Screenshot and code edit data:
—————

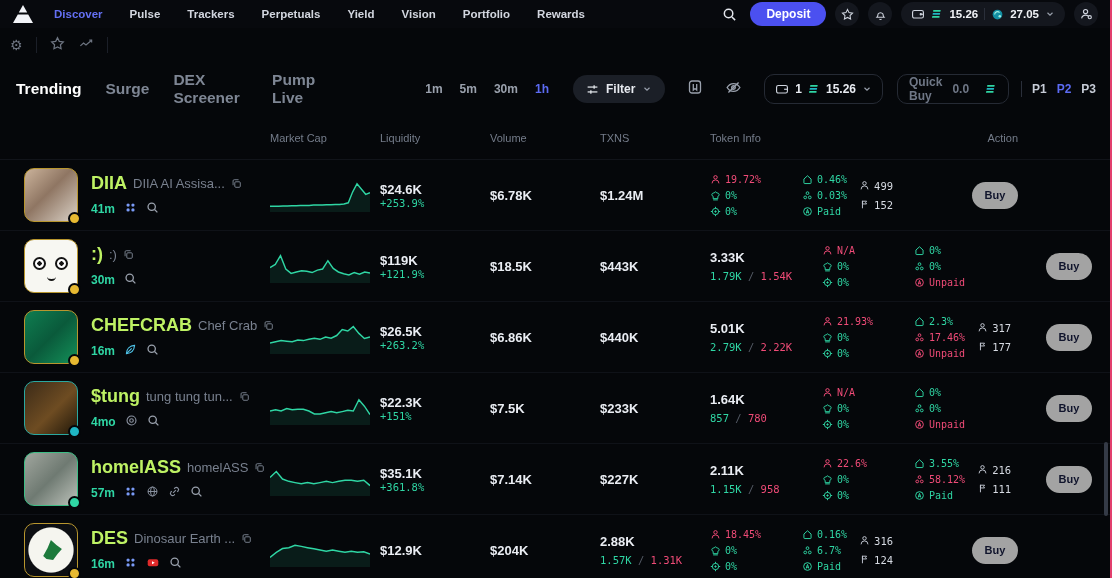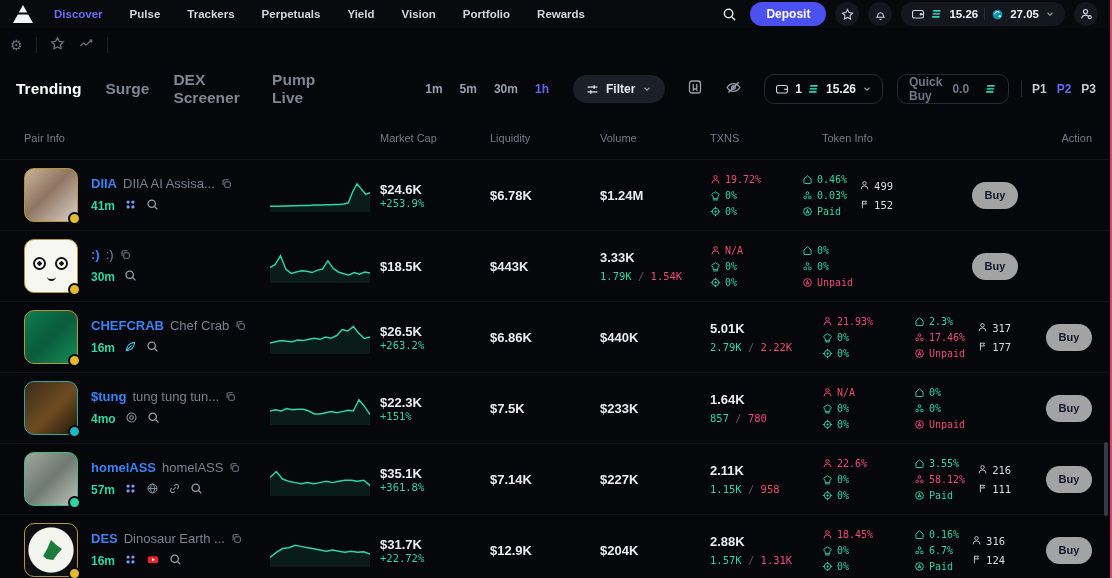--- a/index.html
+++ b/index.html
@@ -287,7 +287,6 @@
 </div>
 
 <div class="thead grid" id="thead">
-    <div class="th">Pair Info</div>
     <div class="th"></div>
     <div class="th">Market Cap</div>
     <div class="th">Liquidity</div>

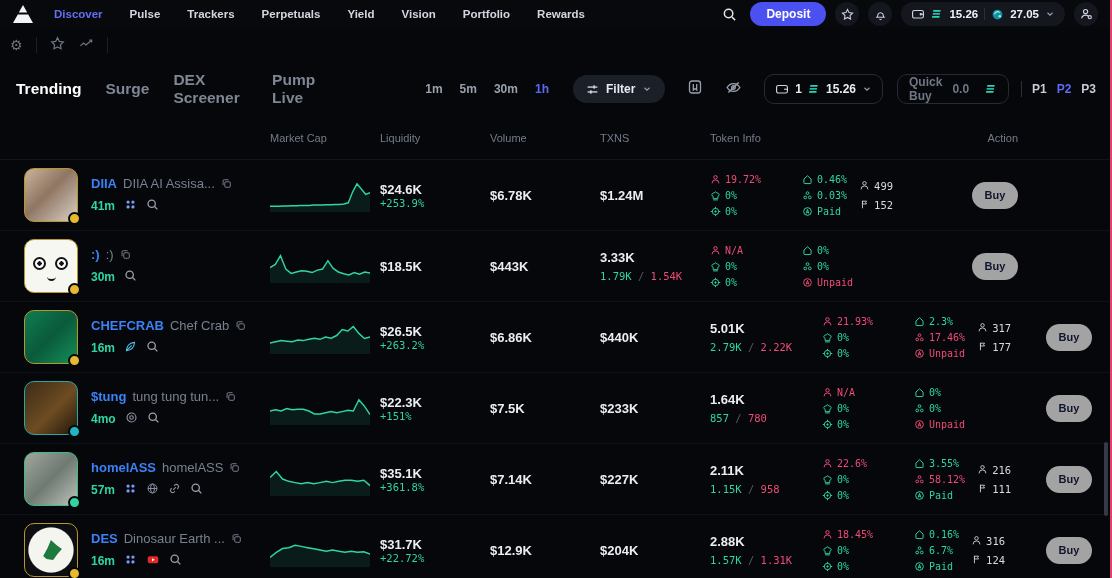--- a/index.html
+++ b/index.html
@@ -69,7 +69,7 @@
 
   .pairtext { display:flex; flex-direction:column; gap:6px; min-width:0; }
   .pline1 { display:flex; align-items:center; gap:6px; white-space:nowrap; }
-  .sym { font-size:13px; font-weight:700; color:#3b82f6; }
+  .sym { font-size:18px; font-weight:700; color:#bef264; }
   .tname { font-size:13px; color:#79818f; }
   .copy { color:#79818f; }
   .pline2 { display:flex; align-items:center; gap:9px; }

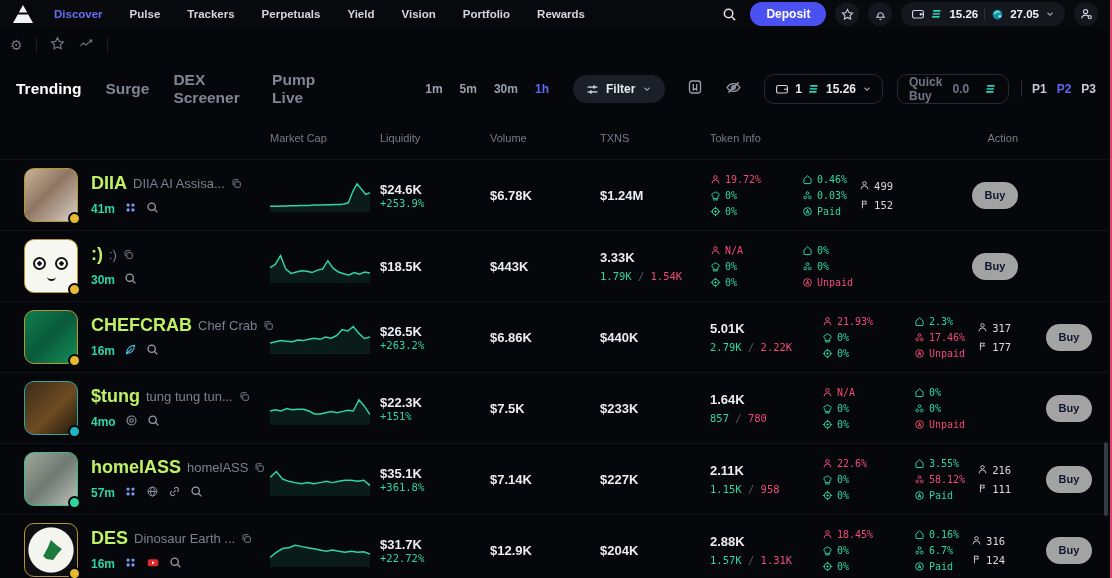--- a/index.html
+++ b/index.html
@@ -460,6 +460,10 @@
     <polyline points="0.0,17.4 5.3,14.6 10.5,6.2 15.8,18.8 21.1,23.0 26.3,21.6 31.6,20.5 36.8,21.0 42.1,22.2 47.4,19.9 52.6,18.8 57.9,11.0 63.2,18.2 68.4,21.6 73.7,23.3 78.9,24.4 84.2,22.2 89.5,23.8 94.7,21.6 100.0,22.7" fill="none" stroke="#2fd6a4" stroke-width="1.4"></polyline>
         </svg>
       </div>
+    <div>
+      <div class="cellv">$119K</div>
+      <div class="chg">+121.9%</div>
+    </div>
     <div class="cellv">$18.5K</div>
     <div class="cellv">$443K</div>
     <div>

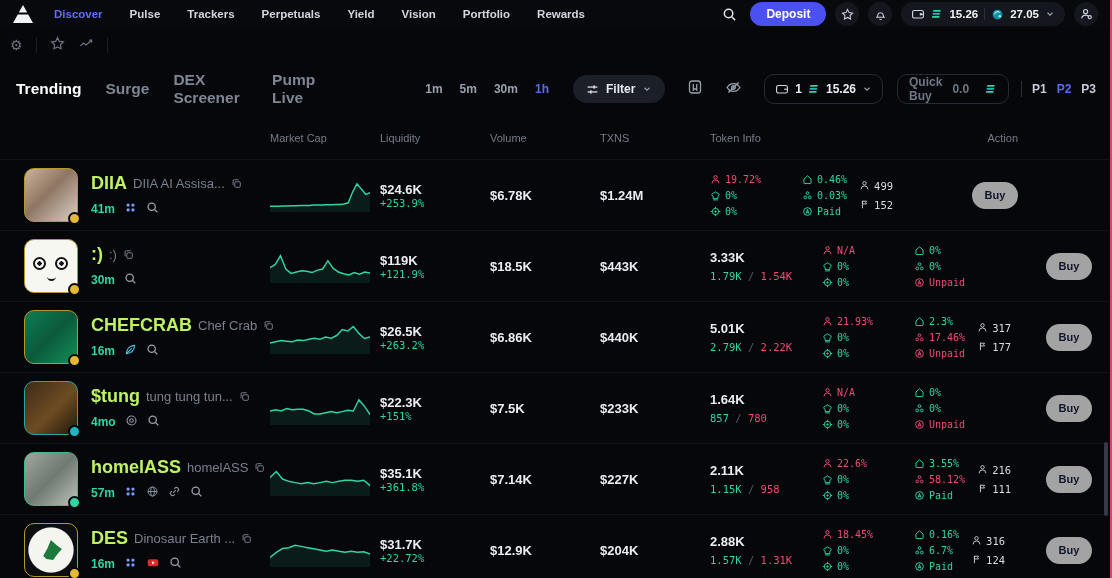--- a/index.html
+++ b/index.html
@@ -965,10 +965,6 @@
     <polyline points="0.0,23.0 6.3,18.2 12.5,14.6 18.8,13.8 25.0,11.5 31.3,12.6 37.5,13.8 43.8,14.9 50.0,16.0 56.3,17.1 62.5,16.0 68.8,17.1 75.0,18.2 81.3,17.1 87.5,18.2 93.8,17.7 100.0,19.9" fill="none" stroke="#2fd6a4" stroke-width="1.4"></polyline>
         </svg>
       </div>
-    <div>
-      <div class="cellv">$31.7K</div>
-      <div class="chg">+22.72%</div>
-    </div>
     <div class="cellv">$12.9K</div>
     <div class="cellv">$204K</div>
     <div>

—————

**Exercise details:**
Report how many lines in these entries contain "fill". Answer with the number only.

**Solution for this problem:**
2